Recently, every window of the Louis Vuitton store in New York City was filled with polka dots and a life-size wax figurine of Yayoi Kusama. Polka dot Princess, psychopath, resurgent Queen of the Japanese art world, precursor of the pop art, Queen of the Hippies, minimalist, even her fans call her “Weird Grandma”, all these labels can’t complete describe Yayoi Kusama (草間彌生)’s complicated and legendary life.

Her art work is often considered controversial. Some people distaste her work, think it is abnormal, creepy, or even can cause trypophobia. But more people admire her work, like me. I love her dense patterns of polka dots and nets, her bold usage of collision color and her strong personality: No one has better talent, and the work never feels old.

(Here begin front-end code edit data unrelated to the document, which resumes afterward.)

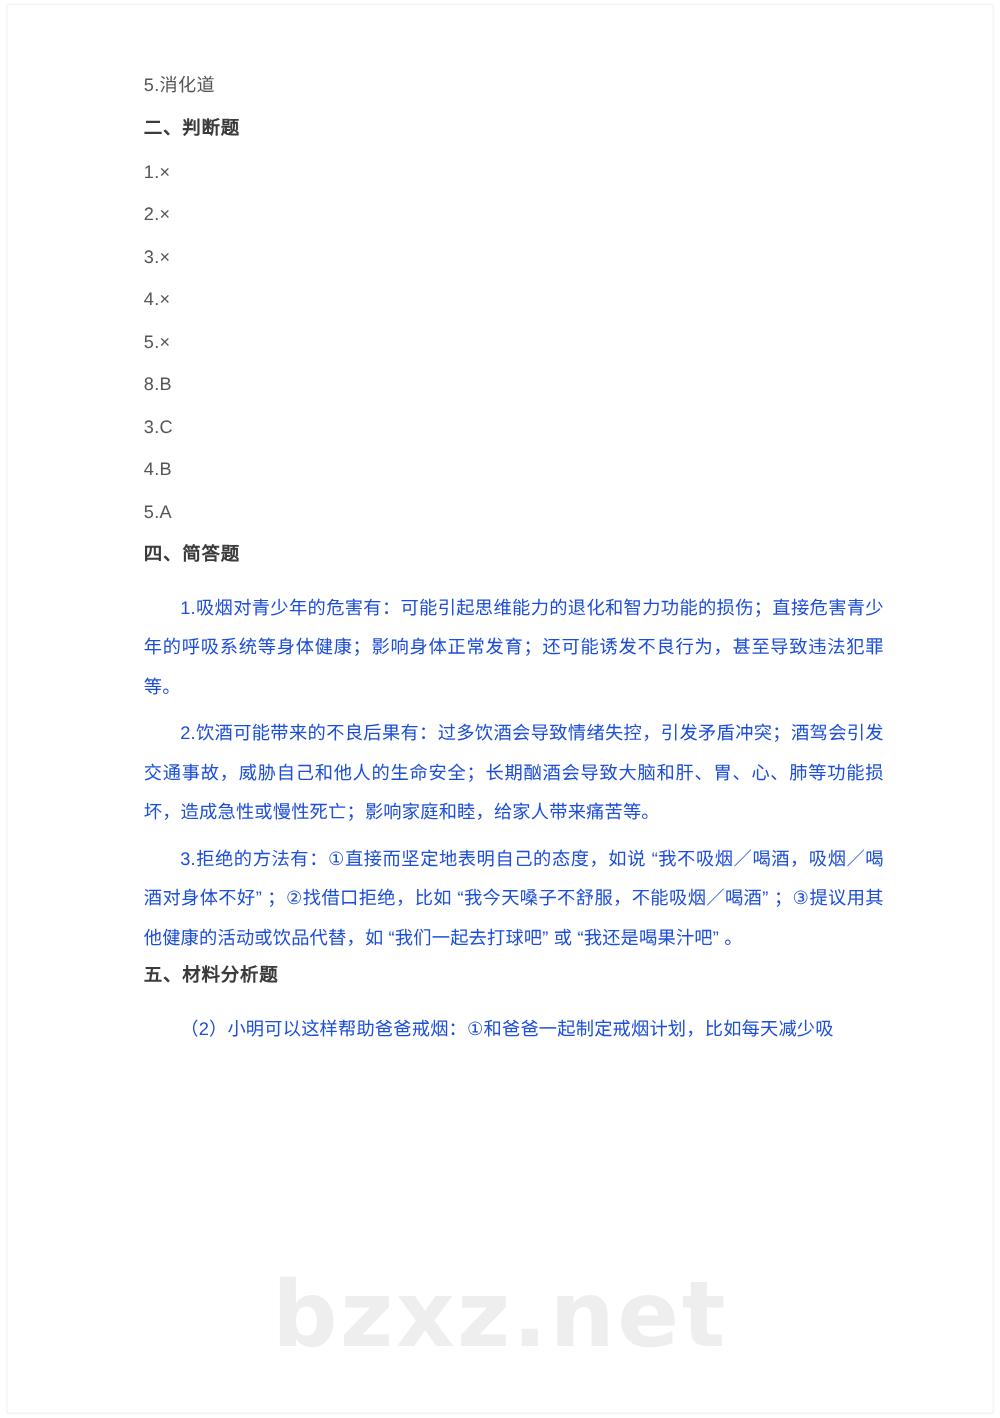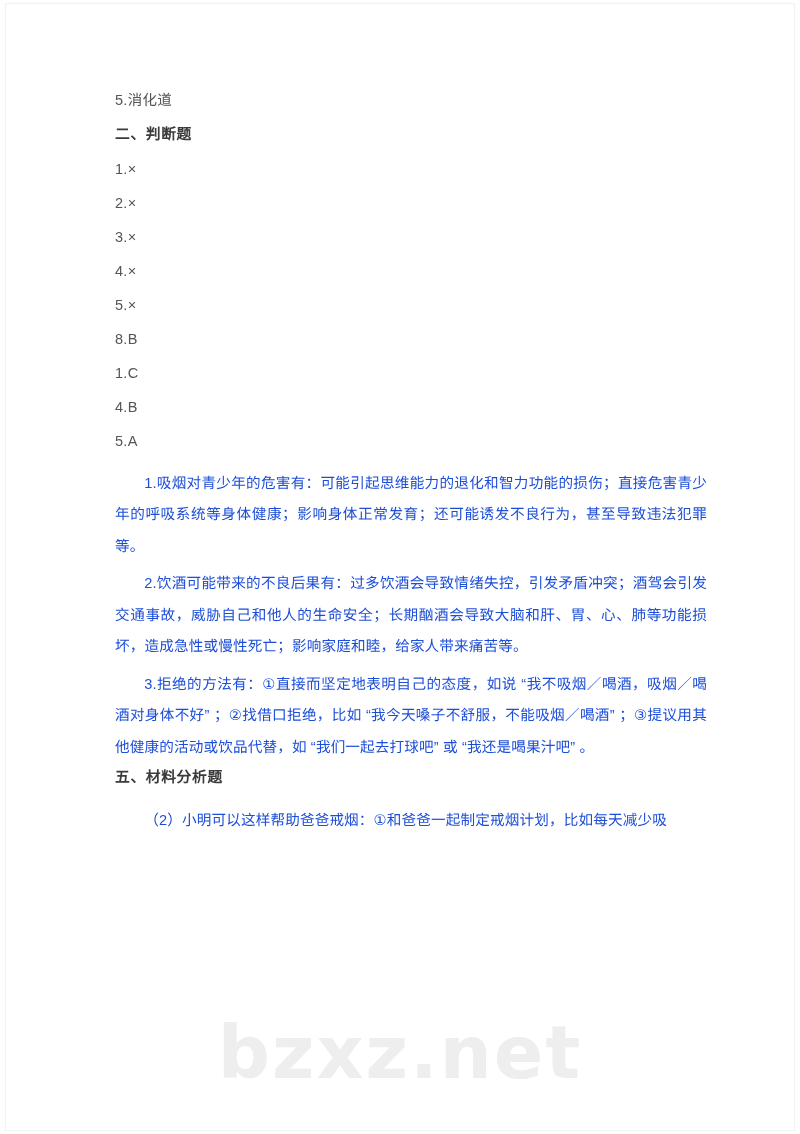--- a/index.html
+++ b/index.html
@@ -49,7 +49,7 @@
   #content {
     position: absolute;
     left: 109px;
-    top: 89px;
+    top: 58px;
     width: 592px;
     z-index: 2;
   }

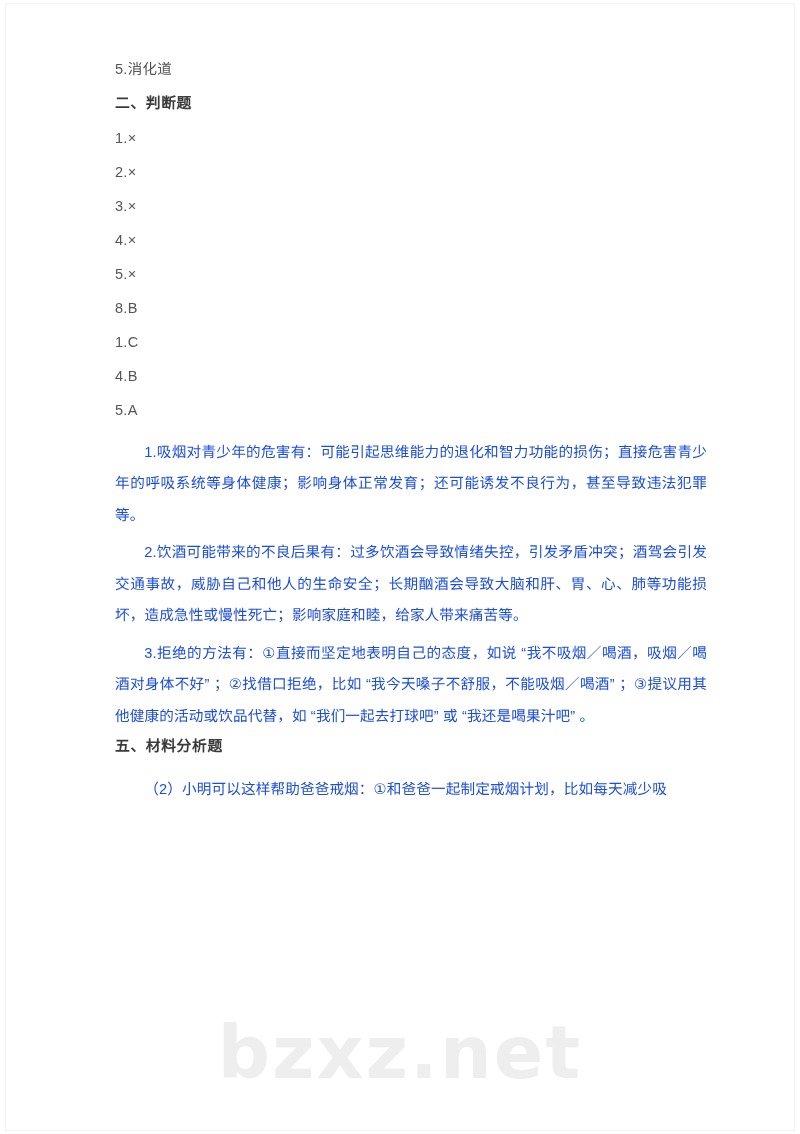--- a/index.html
+++ b/index.html
@@ -111,7 +111,7 @@
     <div class="line-item">5.×</div>
 
     <div class="line-item">8.B</div>
-    <div class="line-item">1.C</div>
+    <div class="line-item">3.C</div>
     <div class="line-item">4.B</div>
     <div class="line-item">5.A</div>
 

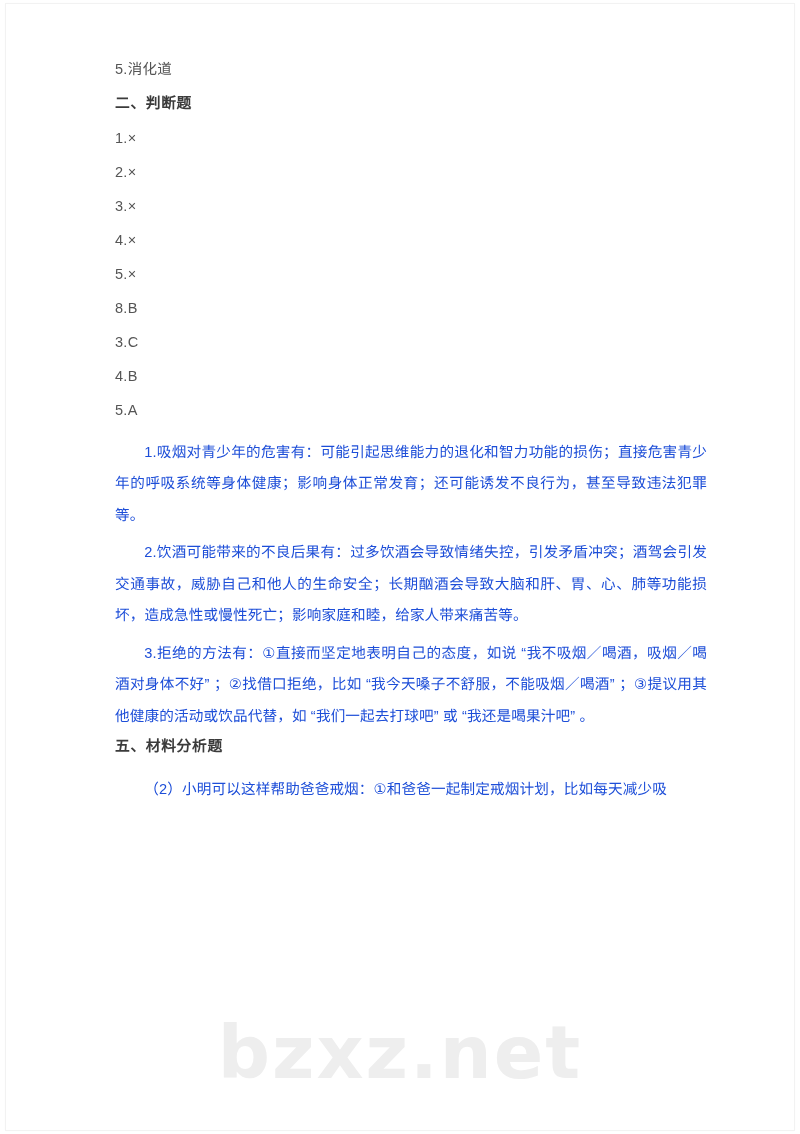--- a/index.html
+++ b/index.html
@@ -115,6 +115,7 @@
     <div class="line-item">4.B</div>
     <div class="line-item">5.A</div>
 
+    <div class="section-heading group-gap-top">四、简答题</div>
     <p class="para">1.吸烟对青少年的危害有：可能引起思维能力的退化和智力功能的损伤；直接危害青少年的呼吸系统等身体健康；影响身体正常发育；还可能诱发不良行为，甚至导致违法犯罪等。</p>
     <p class="para">2.饮酒可能带来的不良后果有：过多饮酒会导致情绪失控，引发矛盾冲突；酒驾会引发交通事故，威胁自己和他人的生命安全；长期酗酒会导致大脑和肝、胃、心、肺等功能损坏，造成急性或慢性死亡；影响家庭和睦，给家人带来痛苦等。</p>
     <p class="para">3.拒绝的方法有：①直接而坚定地表明自己的态度，如说 “我不吸烟／喝酒，吸烟／喝酒对身体不好” ；②找借口拒绝，比如 “我今天嗓子不舒服，不能吸烟／喝酒” ；③提议用其他健康的活动或饮品代替，如 “我们一起去打球吧” 或 “我还是喝果汁吧” 。</p>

I went to Yayoi Kusama’s retrospective in the Whitney Museum. When I was standing in the exhibition room, I felt like I was Alice and walked into wonderland, a space where reality and imagination coexist. I felt a little dizzy yet excited. Repeated polka dot is her unique way to communicate with the world but also a therapy for her. Born in Japan in 1929, when Kusama was ten, she had her first experience of hallucinations symptomatic of a neurotic disorder. These episodes were characterized by floating dots and net patterns, which surrounded and threatened to obliterate her physical and emotional sense of self. She wasn’t beaten by her disease. Instead her oeuvre has been generated largely by her feeling of being sick. Mirrors, dots, patterns, biological antennas and cusps are common theme in her work of art. Kusama considered her dots as signals from the universe and nature, they are cells, species, molecules, all the basic elements of life. She used them to change the inherent form, create connection between objects and build boundless space, which make the spectators like us can’t tell the border of real world and dream land.

I highly recommend this retrospective and Kusama’s Fireflies on the Water exhibition in Whitney Museum.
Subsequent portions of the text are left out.